“There is a thing I wish you to understand. Every woman could not.”

“I shall understand.”

“Because I know you will I need not enter into exact detail. You will not find what I say abnormal.”

There had been several pauses during his relation. Once or twice he had stopped in the middle of a sentence as if for calmer breath or to draw himself back from a past which had suddenly become again a present of torment too great to face with modern steadiness. He took breath so to speak in this manner again.

“The years pass, the agony of being young passes. One slowly becomes another man,” he resumed. “I am another man. I could not be called a creature of sentiment. I have given myself interests in existence—many of them. But the sealed tomb is under one’s feet. Not to allow oneself to acknowledge its existence consciously is one’s affair. But—the devil of chance sometimes chooses to play tricks. Such a trick was played on me.”

He glanced down at the two pictures at which she herself was looking with grave eyes. It was the photograph of Feather he took up and set a strange questioning gaze upon.

“When I saw this,” he said, “this—exquisitely smiling at me under a green tree in a sunny garden—the tomb opened under my feet, and I stood on the brink of it—twenty-five again.”

“You cannot possibly put it into words,” the Duchess said. “You need not. I know.” For he had become for the moment almost livid. Even to her who so well knew him it was a singular thing to see him hastily set down the picture and touch his forehead with his handkerchief.

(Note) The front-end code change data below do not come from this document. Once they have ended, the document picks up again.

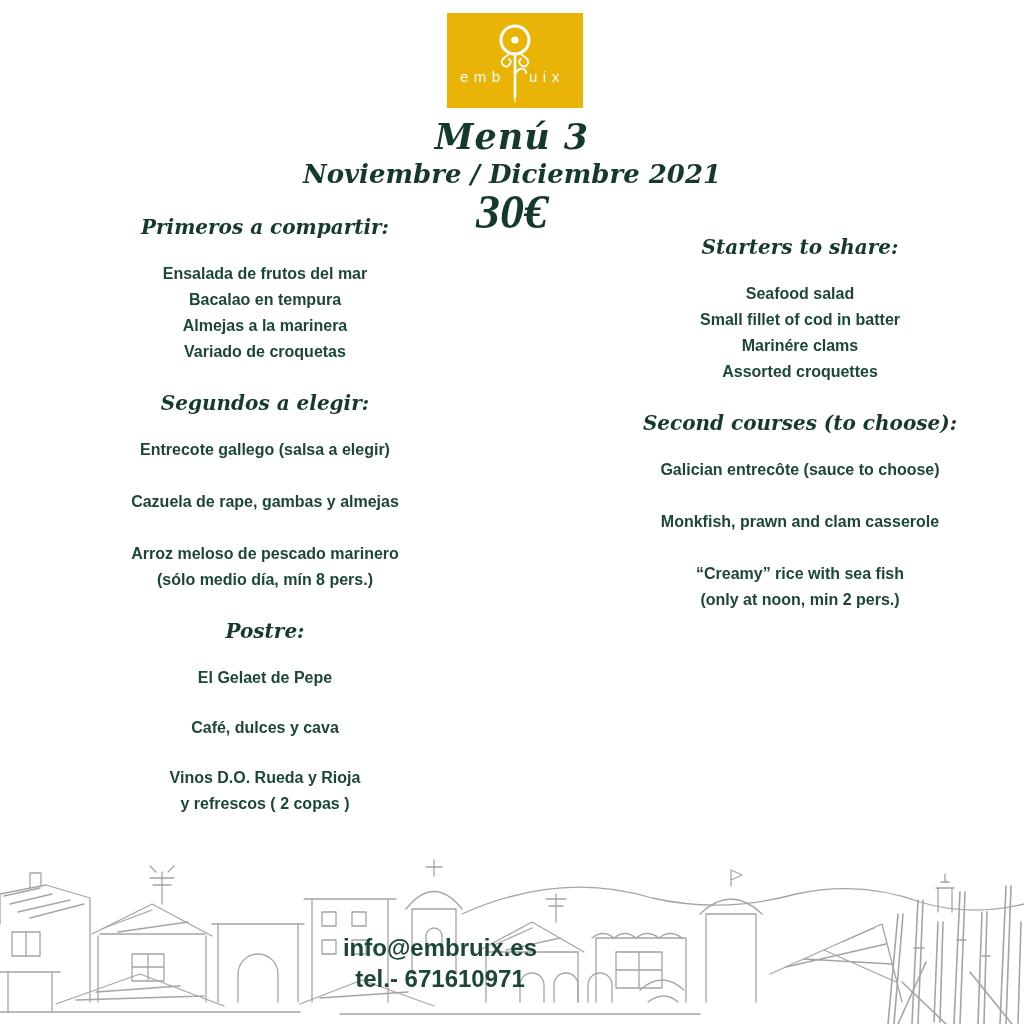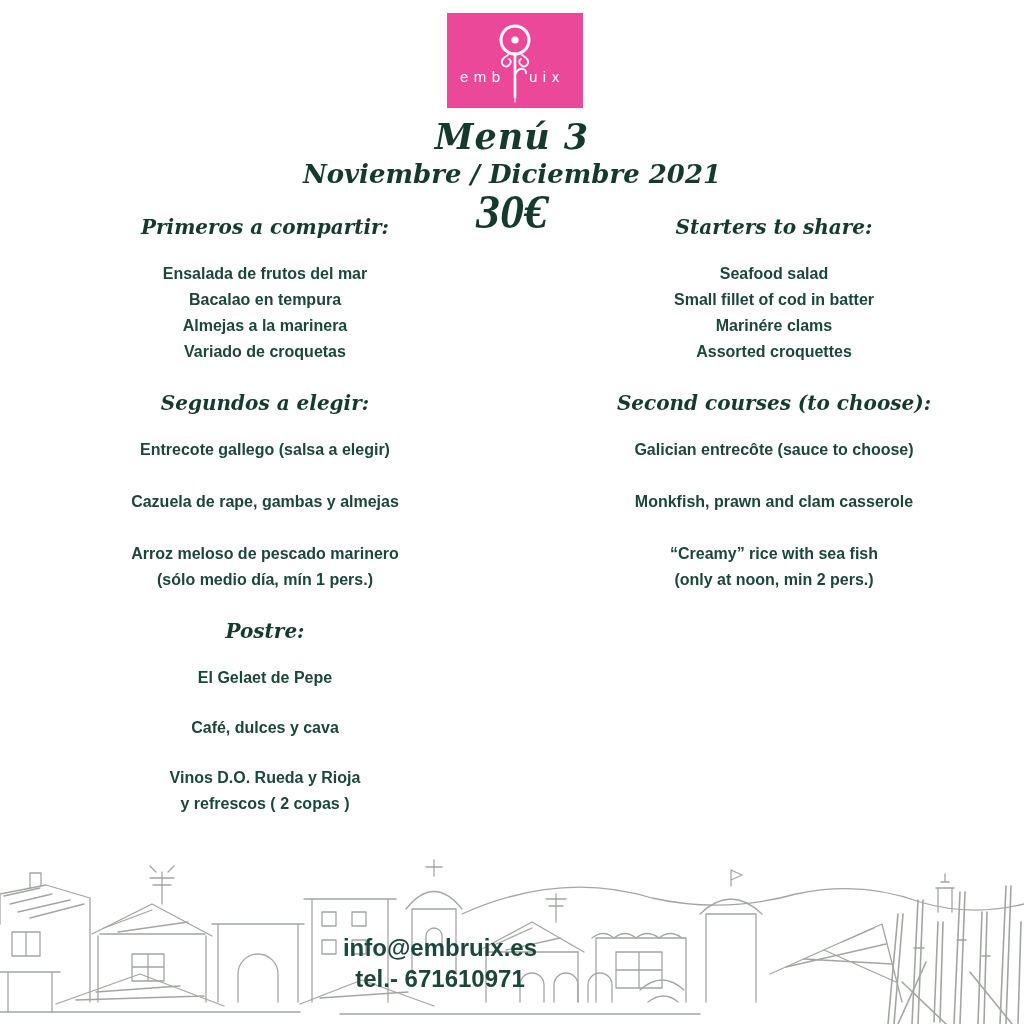--- a/index.html
+++ b/index.html
@@ -7,7 +7,7 @@
   .page{position:relative;width:1024px;height:1024px;background:#ffffff;overflow:hidden;
         font-family:"Liberation Sans",sans-serif;}
   
-  .logo-box{position:absolute;left:447px;top:13px;width:136px;height:95px;background:#ec4899;}
+  .logo-box{position:absolute;left:447px;top:13px;width:136px;height:95px;background:#eab308;}
   .logo-box svg{display:block;width:100%;height:100%;}
   
   .script{font-family:"DejaVu Serif",serif;font-style:italic;font-weight:bold;color:#16392d;}

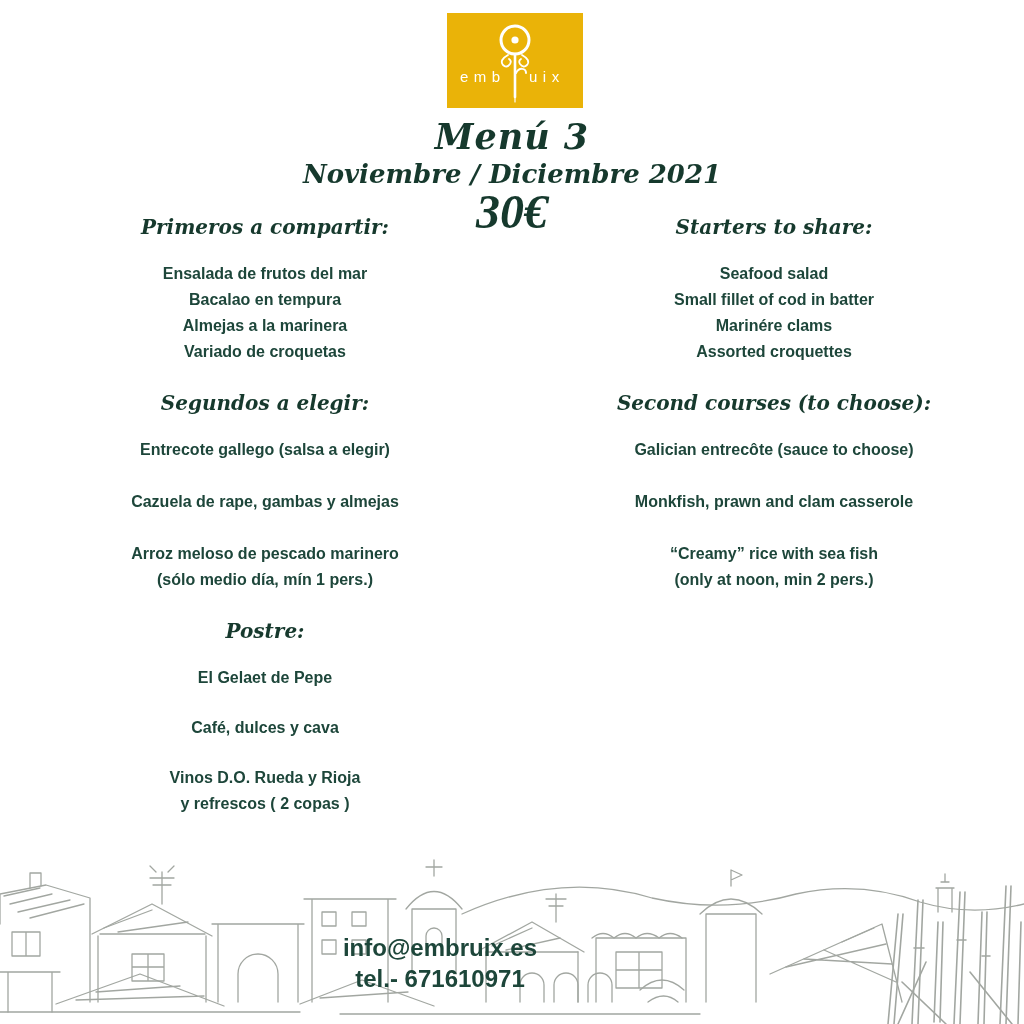--- a/index.html
+++ b/index.html
@@ -18,7 +18,7 @@
   
   .section{position:absolute;text-align:center;}
   .col-left{left:48px;width:434px;}
-  .col-right{left:552px;width:444px;}
+  .col-right{left:578px;width:444px;margin-top:20px;}
   .sec-1{top:210px;}
   .sec-2{top:386px;}
   .sec-3{top:614px;}

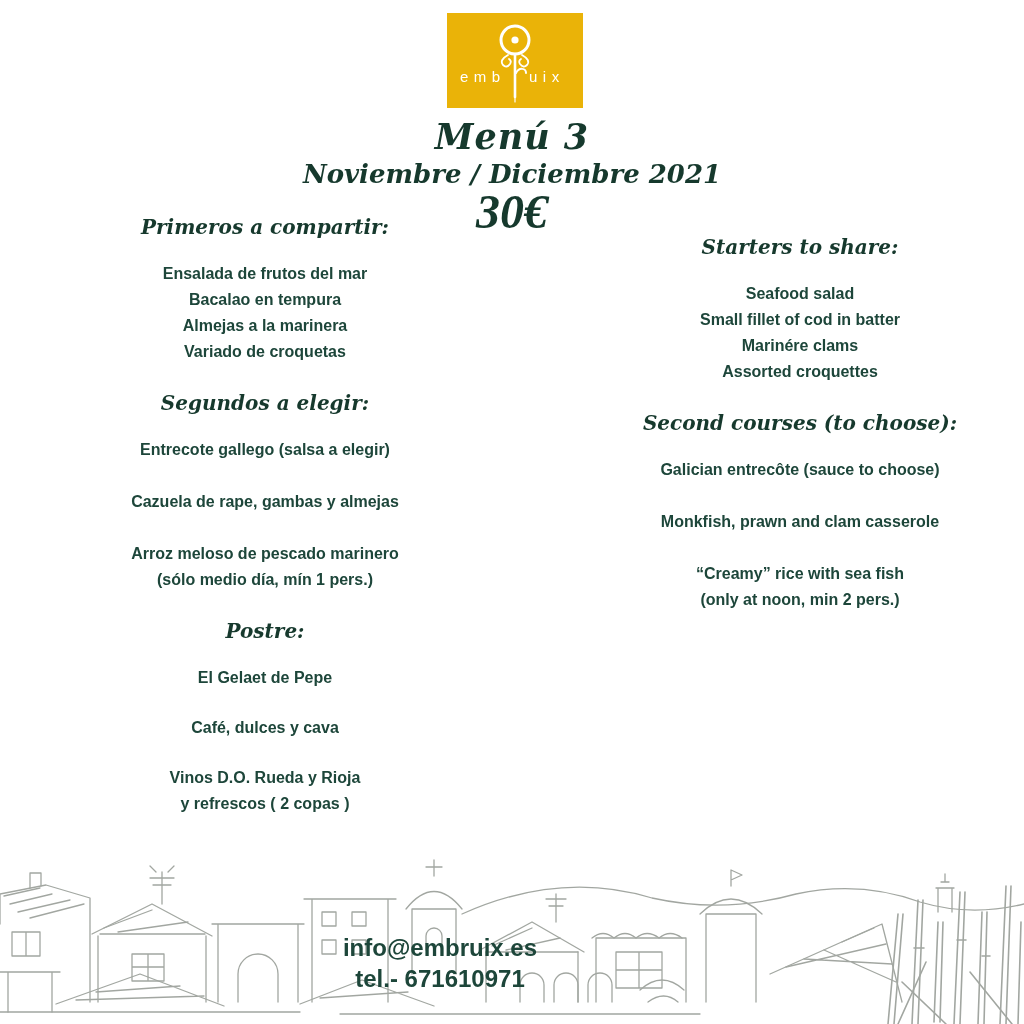--- a/index.html
+++ b/index.html
@@ -77,7 +77,7 @@
       <div class="item">Entrecote gallego (salsa a elegir)</div>
       <div class="item">Cazuela de rape,  gambas y almejas</div>
       <div class="item">Arroz meloso de pescado marinero
-(sólo medio día, mín 1 pers.)</div>
+(sólo medio día, mín 8 pers.)</div>
     </div>
   </div>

She knew he was about to tell her his reason for this unsealing of the tomb. When he sat down at her table he did so. He did not use many phrases, but in making clear his reasons he also made clear to her certain facts which most persons would have ironically disbelieved. But no shadow of a doubt passed through her mind because she had through a long life dwelt interestedly on the many variations in human type. She was extraordinarily interested when he ended with the story of Robin.

“I do not know exactly why ‘it matters to me’—I am quoting her mother,” he explained, “but it happens that I am determined to stand between the child and what would otherwise be the inevitable. It is not that she has the slightest resemblance to—to anyone—which might awaken memory. It is not that. She and her mother are of totally different types. And her detestation of me is unconquerable. She believes me to be the worst of men. When I entered the room into which the woman had trapped her, she thought that I came as one of the creature’s damnable clients. You will acknowledge that my position presents difficulties in the way of explanation to a girl—to most adults in fact. Her childish frenzy of desire to support herself arises from her loathing of the position of accepting support from me. I sympathize with her entirely.”